> [Records to use]
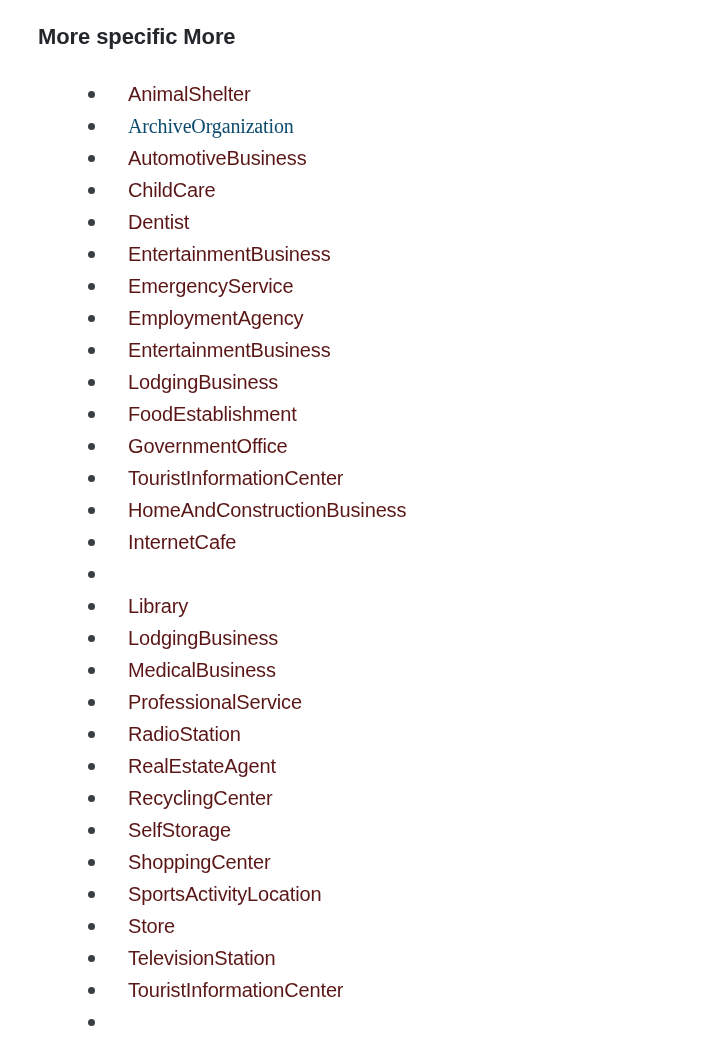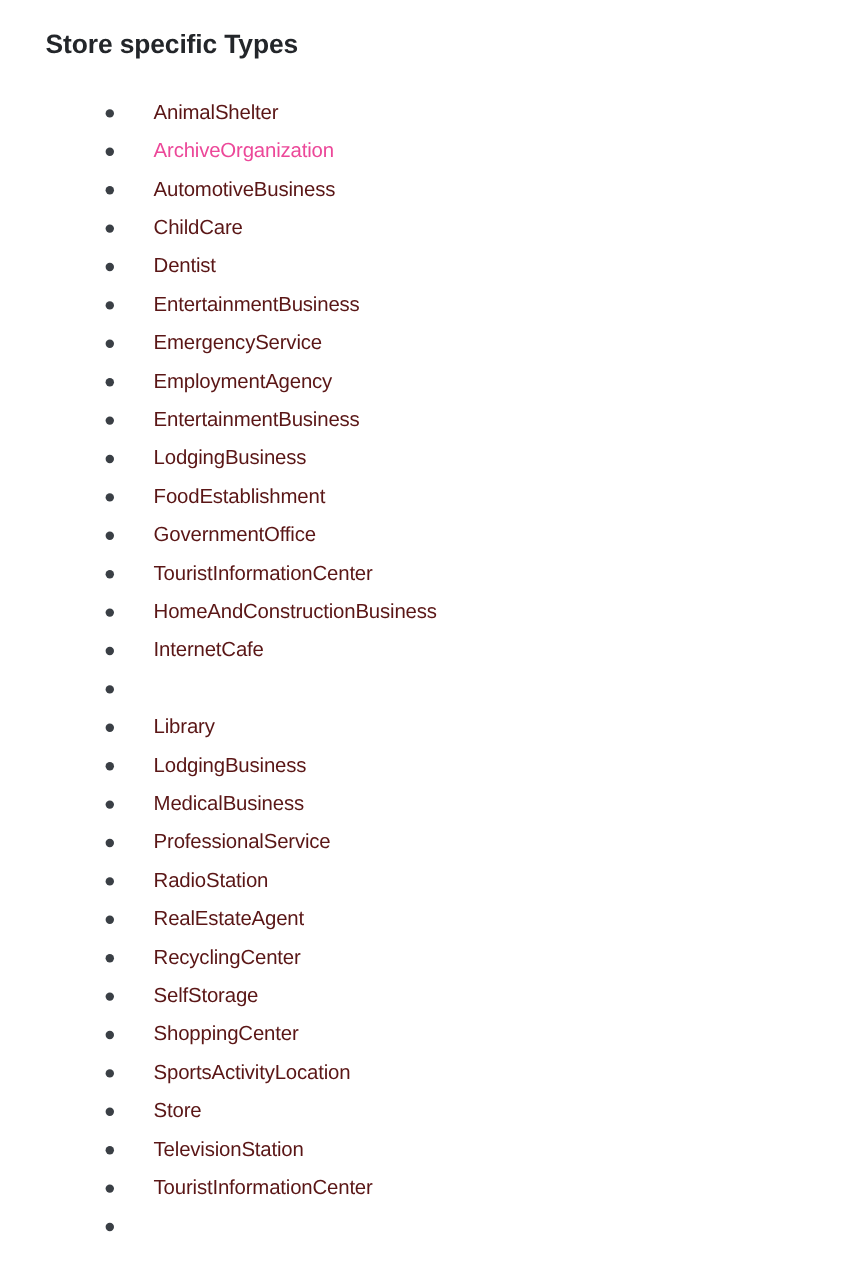"Store specific Types" h2.section-heading { text: Store specific Types -> More specific More }
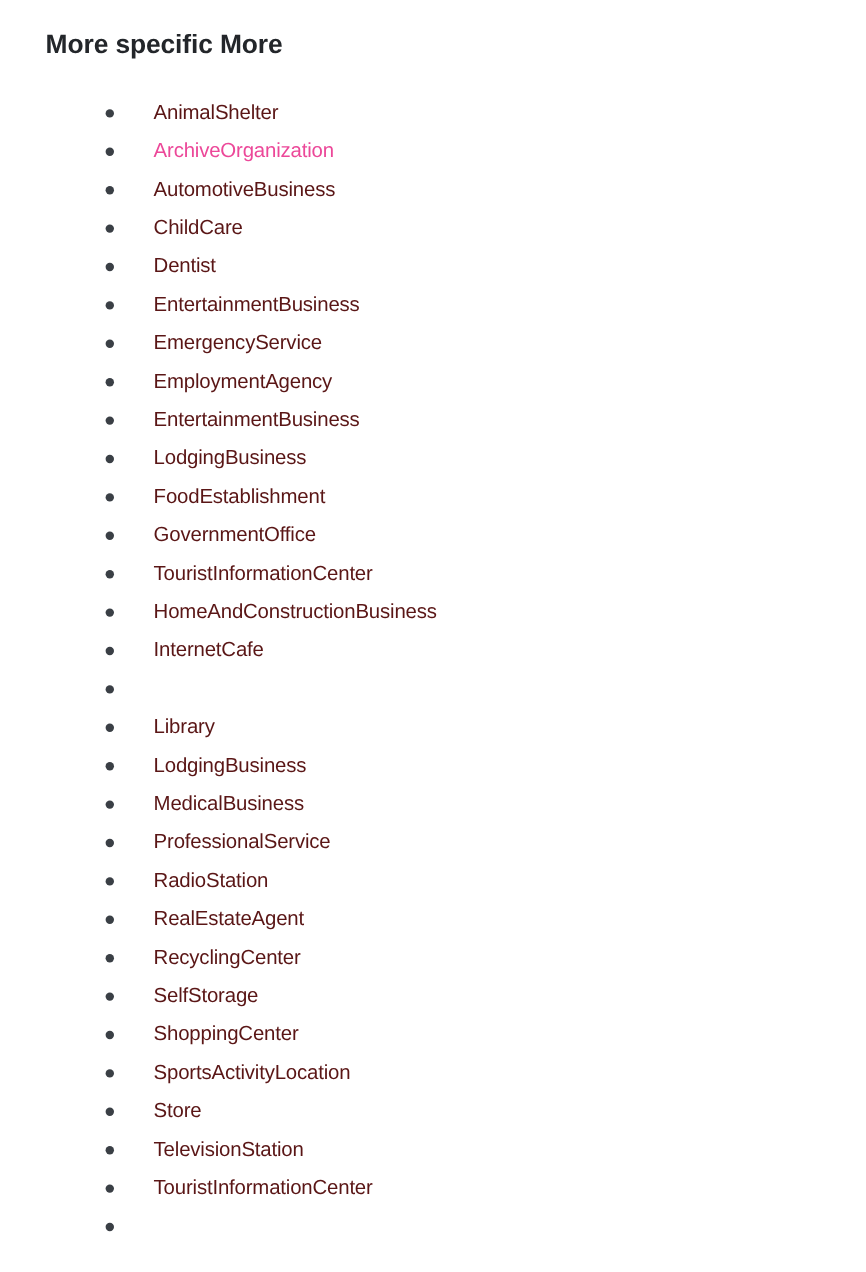"AnimalShelter" .type-link { font-size: 17px -> 20px }
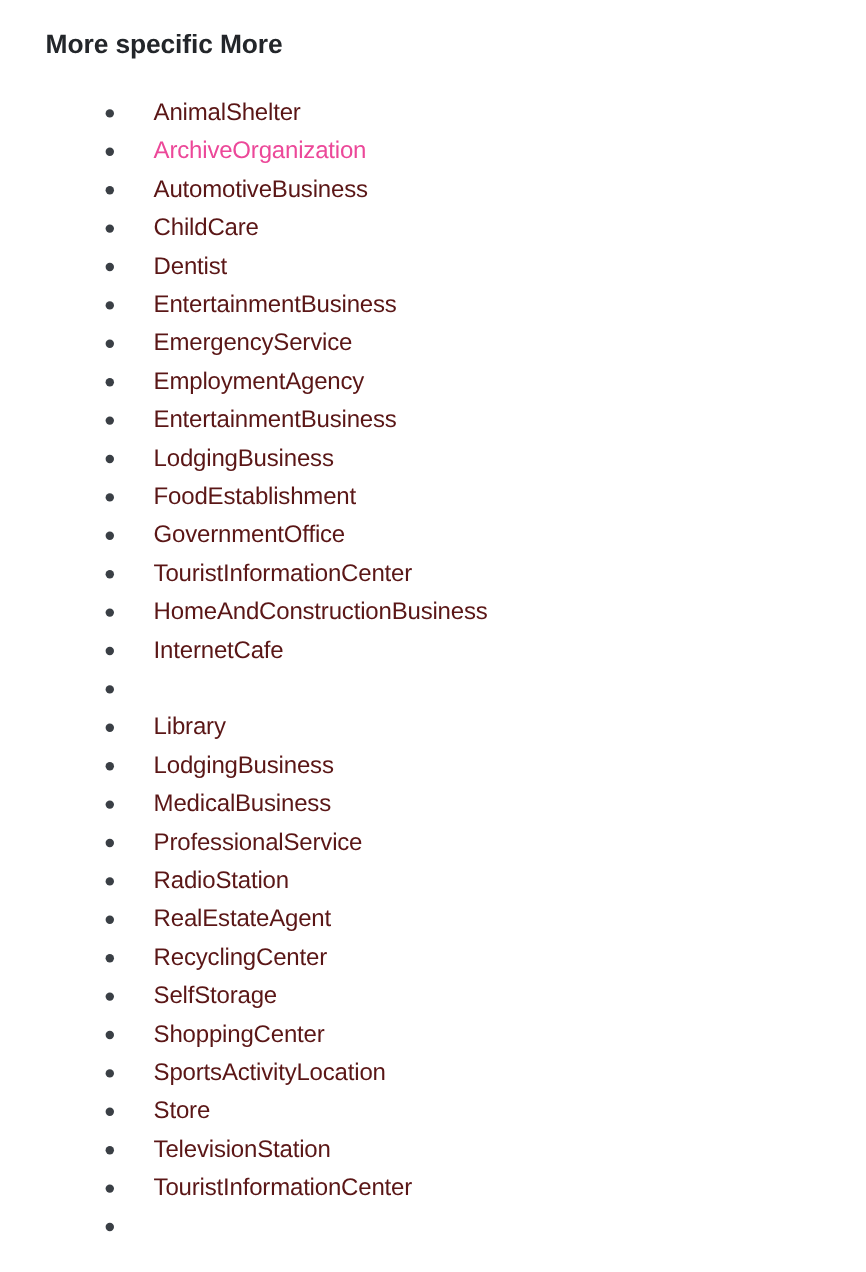"ArchiveOrganization" .type-link.unvisited { color: #ec4899 -> #0c4a6e; font-family: none -> Liberation Serif, serif }
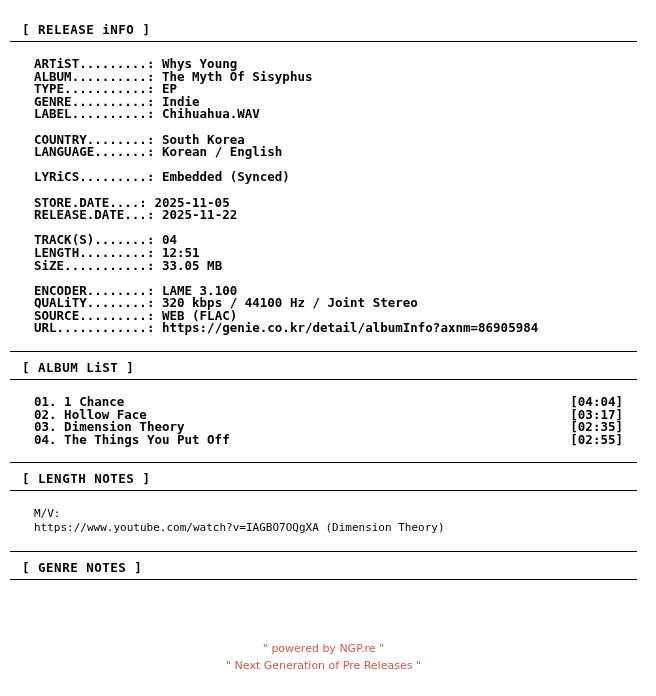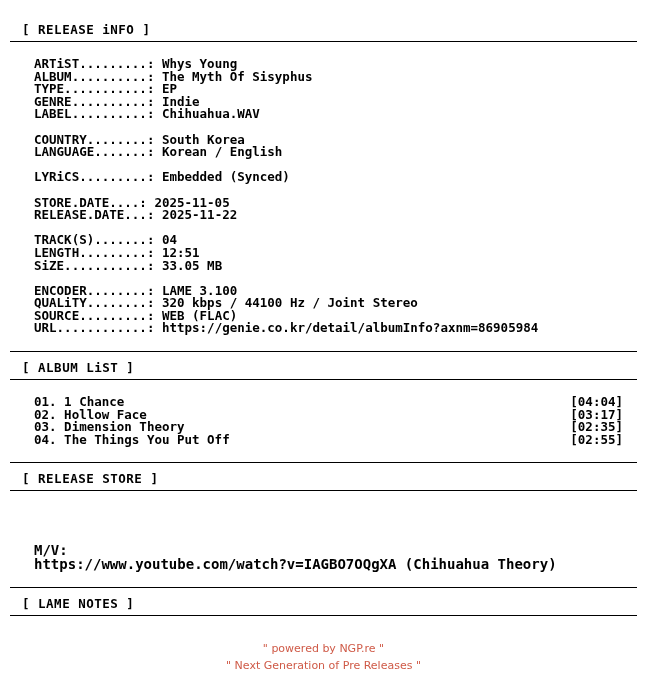"[ RELEASE STORE ]" div.section-title { text: RELEASE STORE -> LENGTH NOTES }
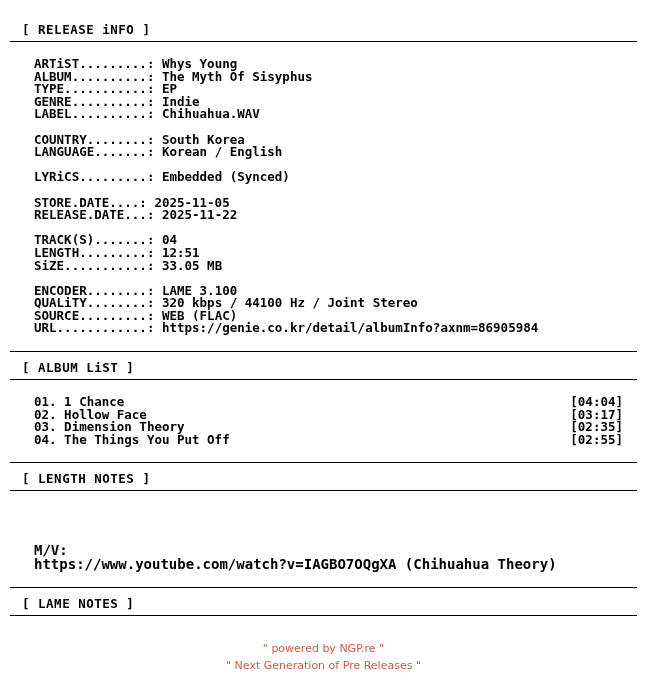"M/V:" .notes { font-size: 14px -> 11px; font-weight: bold -> normal; margin-top: 36px -> none }
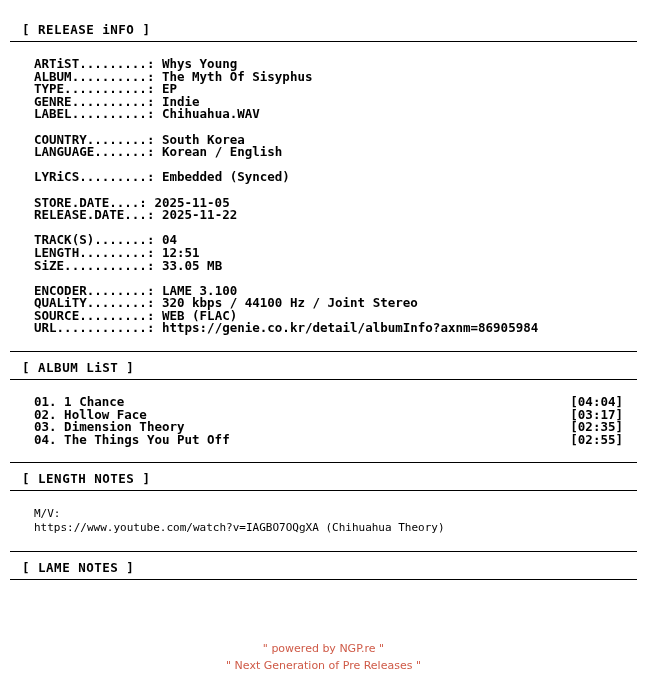"https://www.youtube.com/watch?v=IAGBO7OQ" div { text: Chihuahua -> Dimension }
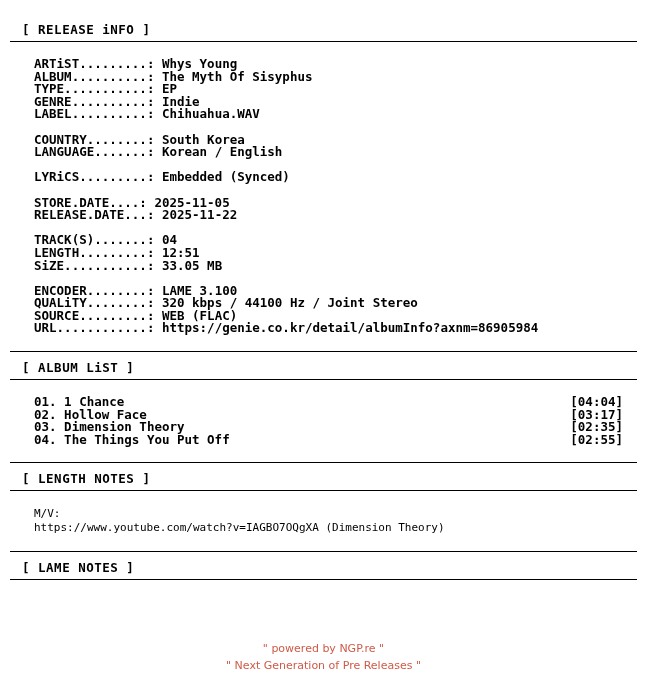"[ LAME NOTES ]" div.section-title { text: LAME -> GENRE }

> [What you have to do] In your copy of the material, every word must match and no image should appear.

> [Task response]
"Store specific Types" h2.section-heading { text: Store specific Types -> More specific More }
"AnimalShelter" .type-link { font-size: 17px -> 20px }
"ArchiveOrganization" .type-link.unvisited { color: #ec4899 -> #0c4a6e; font-family: none -> Liberation Serif, serif }
"[ RELEASE STORE ]" div.section-title { text: RELEASE STORE -> LENGTH NOTES }
"M/V:" .notes { font-size: 14px -> 11px; font-weight: bold -> normal; margin-top: 36px -> none }
"https://www.youtube.com/watch?v=IAGBO7OQ" div { text: Chihuahua -> Dimension }
"[ LAME NOTES ]" div.section-title { text: LAME -> GENRE }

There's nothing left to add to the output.